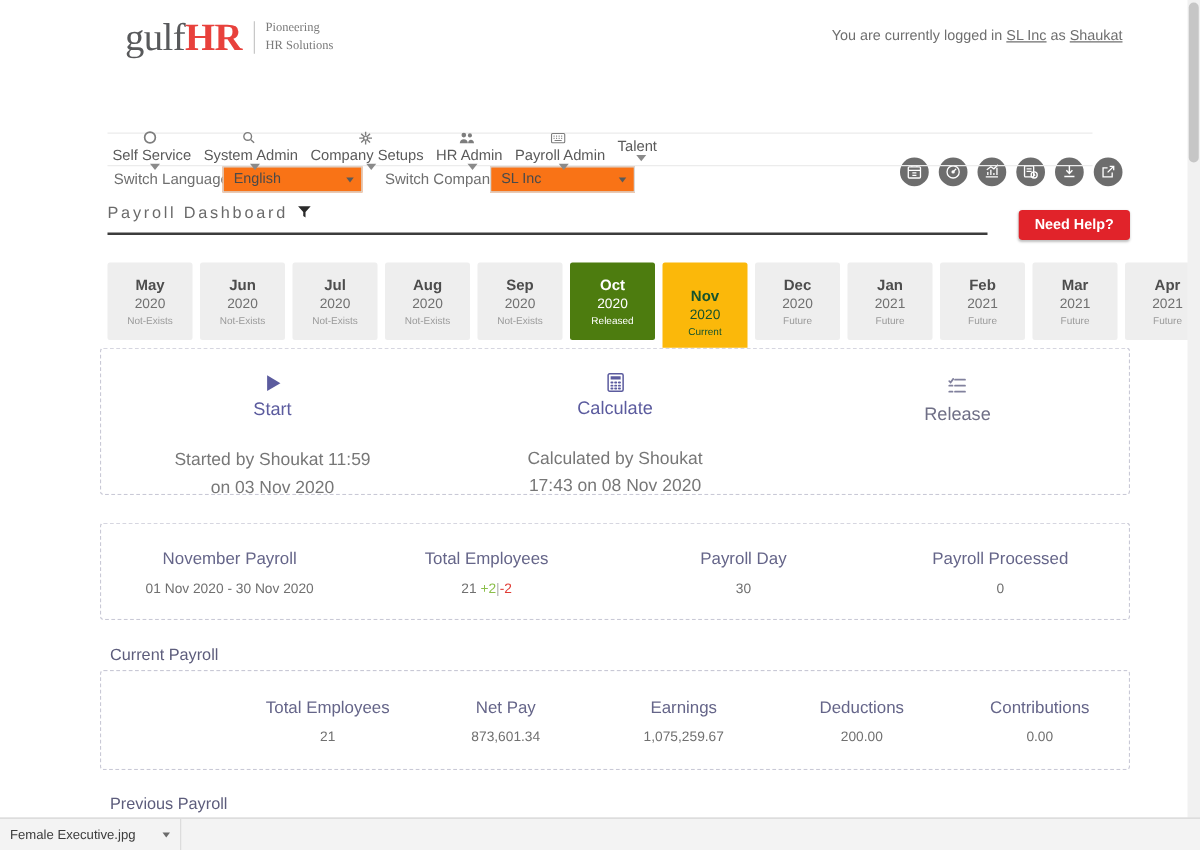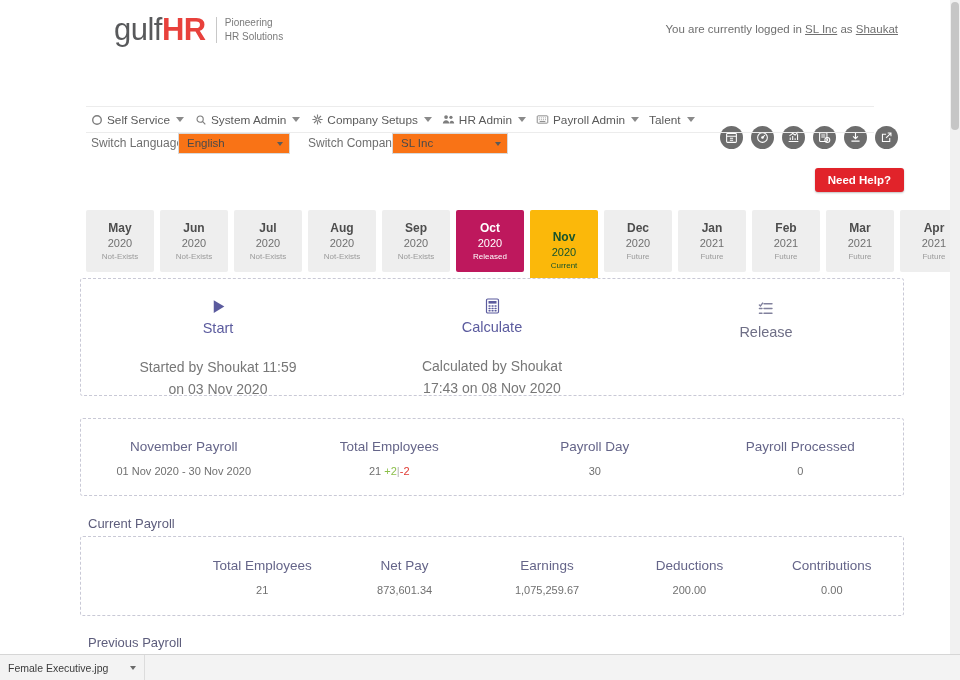"gulfHR" .logo { font-family: none -> Liberation Serif, serif; left: 114px -> 100px }
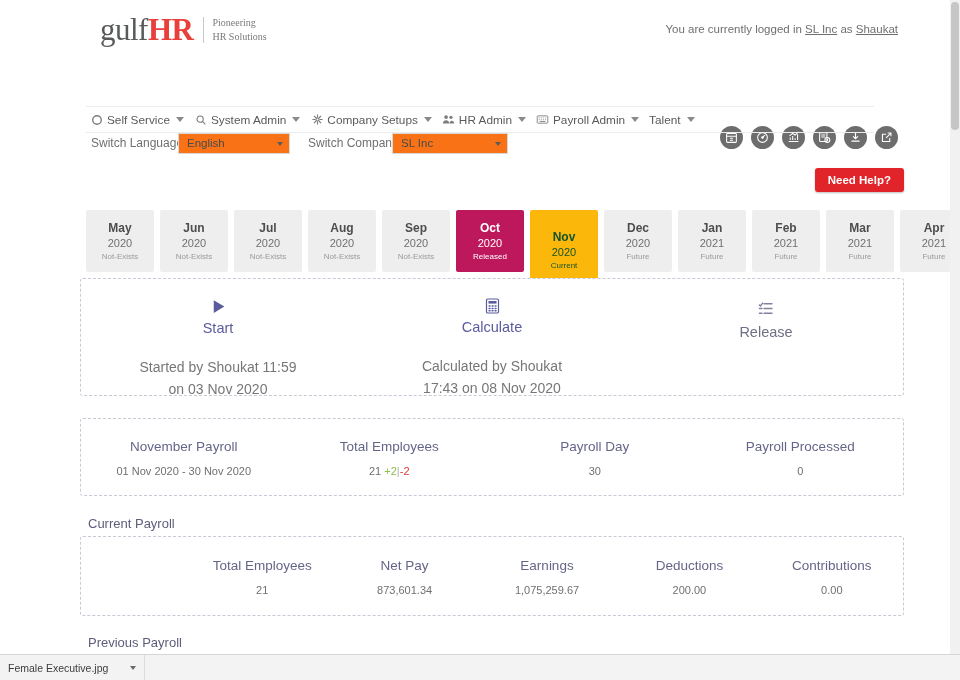"Self Service" .nav-item { flex-direction: none -> column }
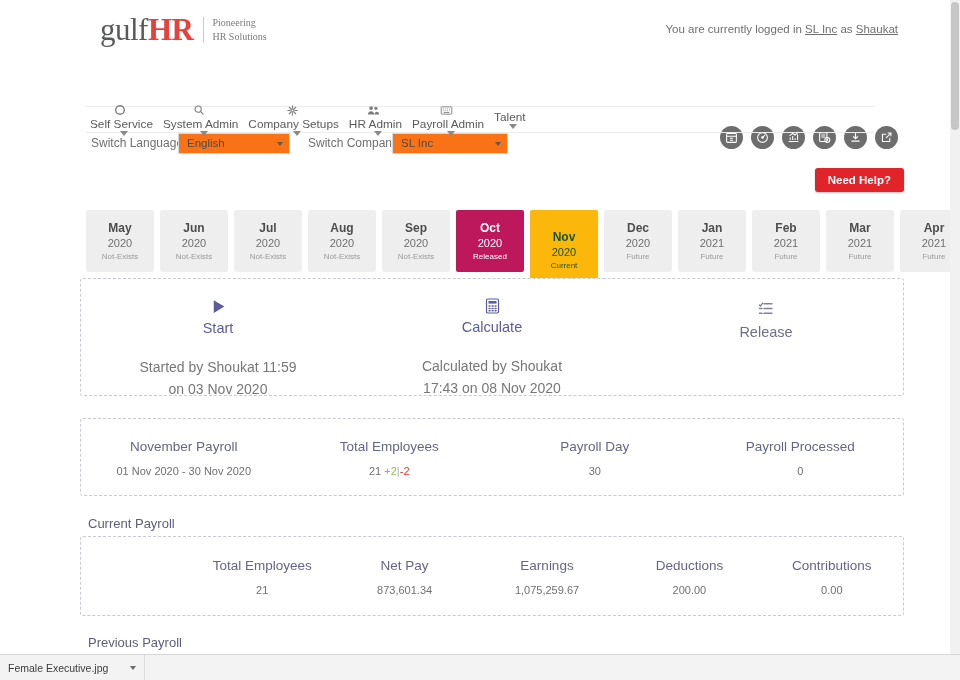"Payroll Dashboard" div.title-wrap { html: none -> <div> <div> <span>Payroll Dashboard</span> <span> <svg> <path></path> </svg> </span> </div> <div></div> </div> }
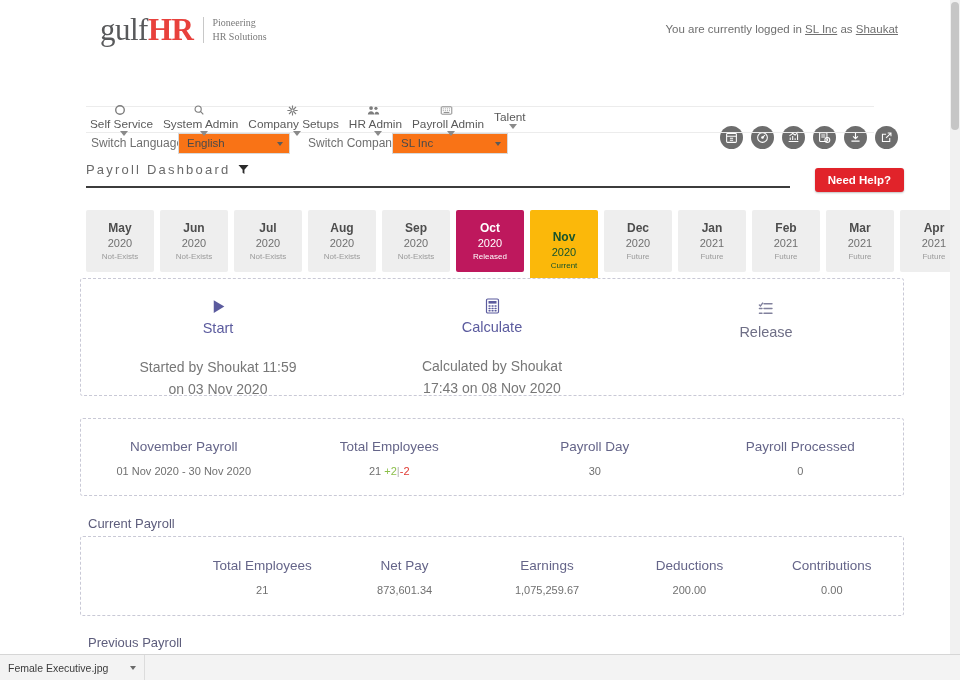"Oct" .mtile.released { background: #be185d -> #4d7c0f }
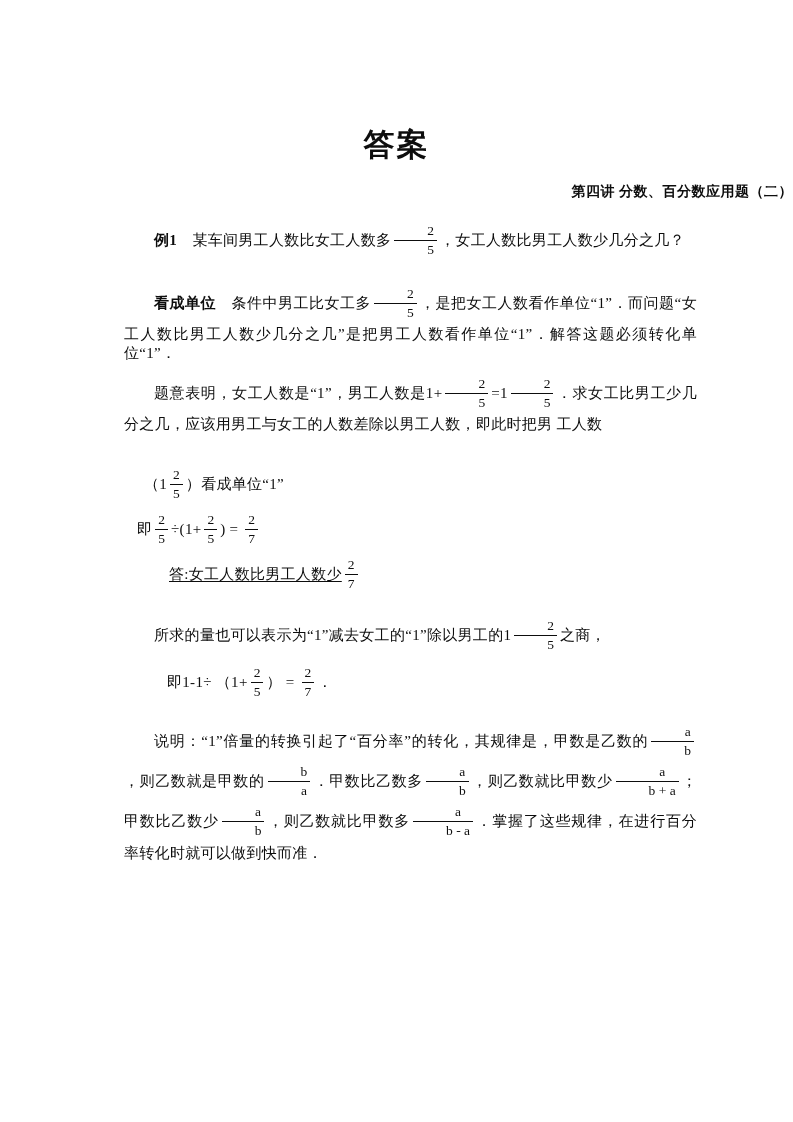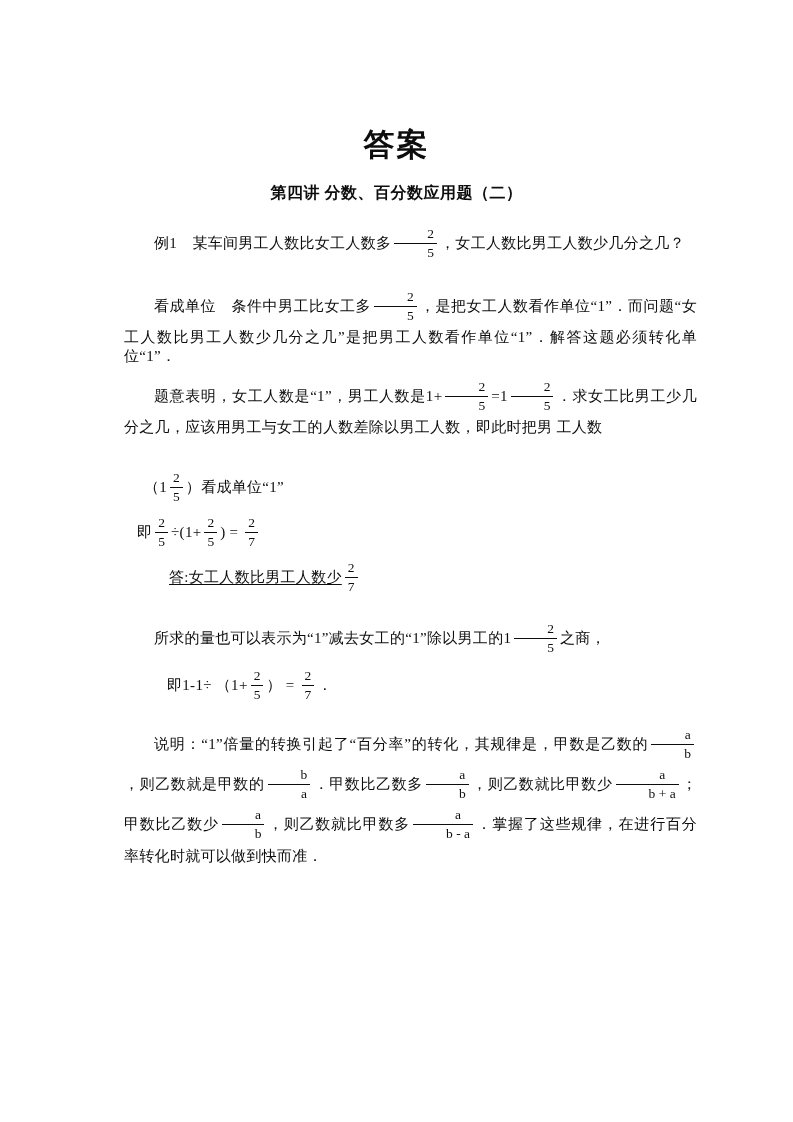"第四讲 分数、百分数应用题（二）" .subtitle { font-size: 16px -> 14px; text-align: none -> right }
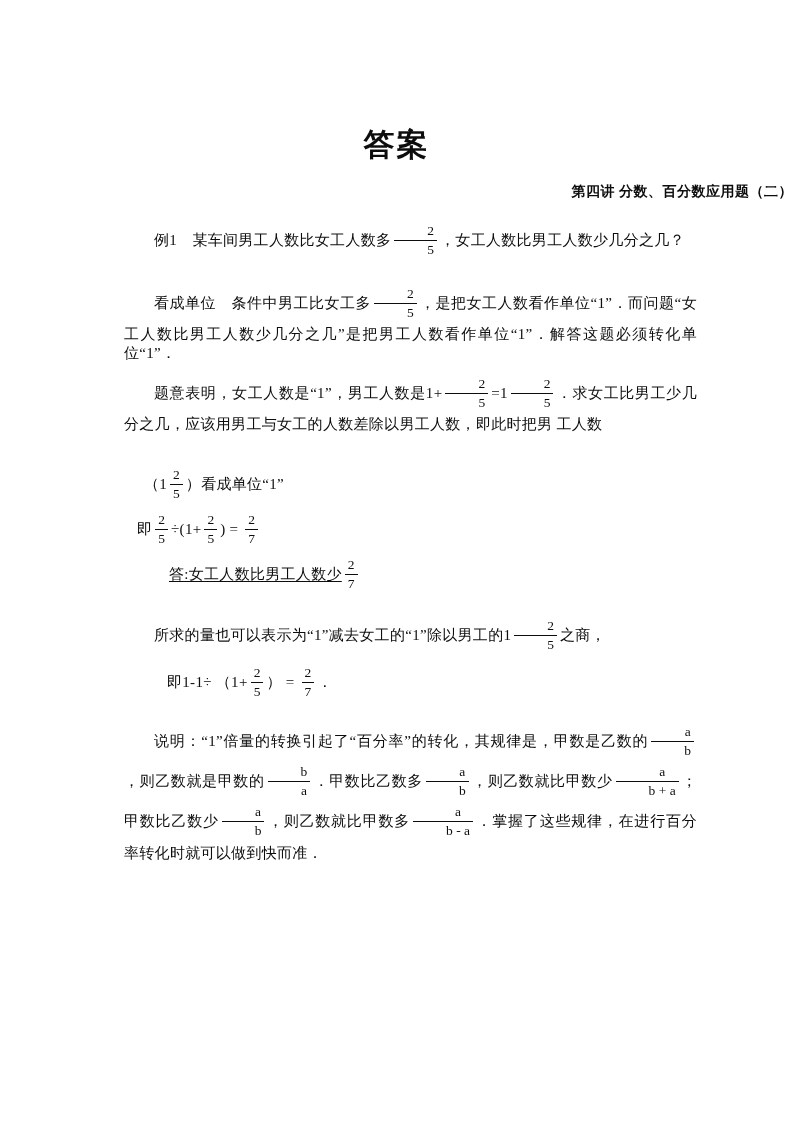"例1" .para strong { font-weight: normal -> bold }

##########

**Work to complete:**
Without copying any picture, repeat the full listing above word for word.

**Task output:**
"gulfHR" .logo { font-family: none -> Liberation Serif, serif; left: 114px -> 100px }
"Self Service" .nav-item { flex-direction: none -> column }
"Payroll Dashboard" div.title-wrap { html: none -> <div> <div> <span>Payroll Dashboard</span> <span> <svg> <path></path> </svg> </span> </div> <div></div> </div> }
"Oct" .mtile.released { background: #be185d -> #4d7c0f }
"第四讲 分数、百分数应用题（二）" .subtitle { font-size: 16px -> 14px; text-align: none -> right }
"例1" .para strong { font-weight: normal -> bold }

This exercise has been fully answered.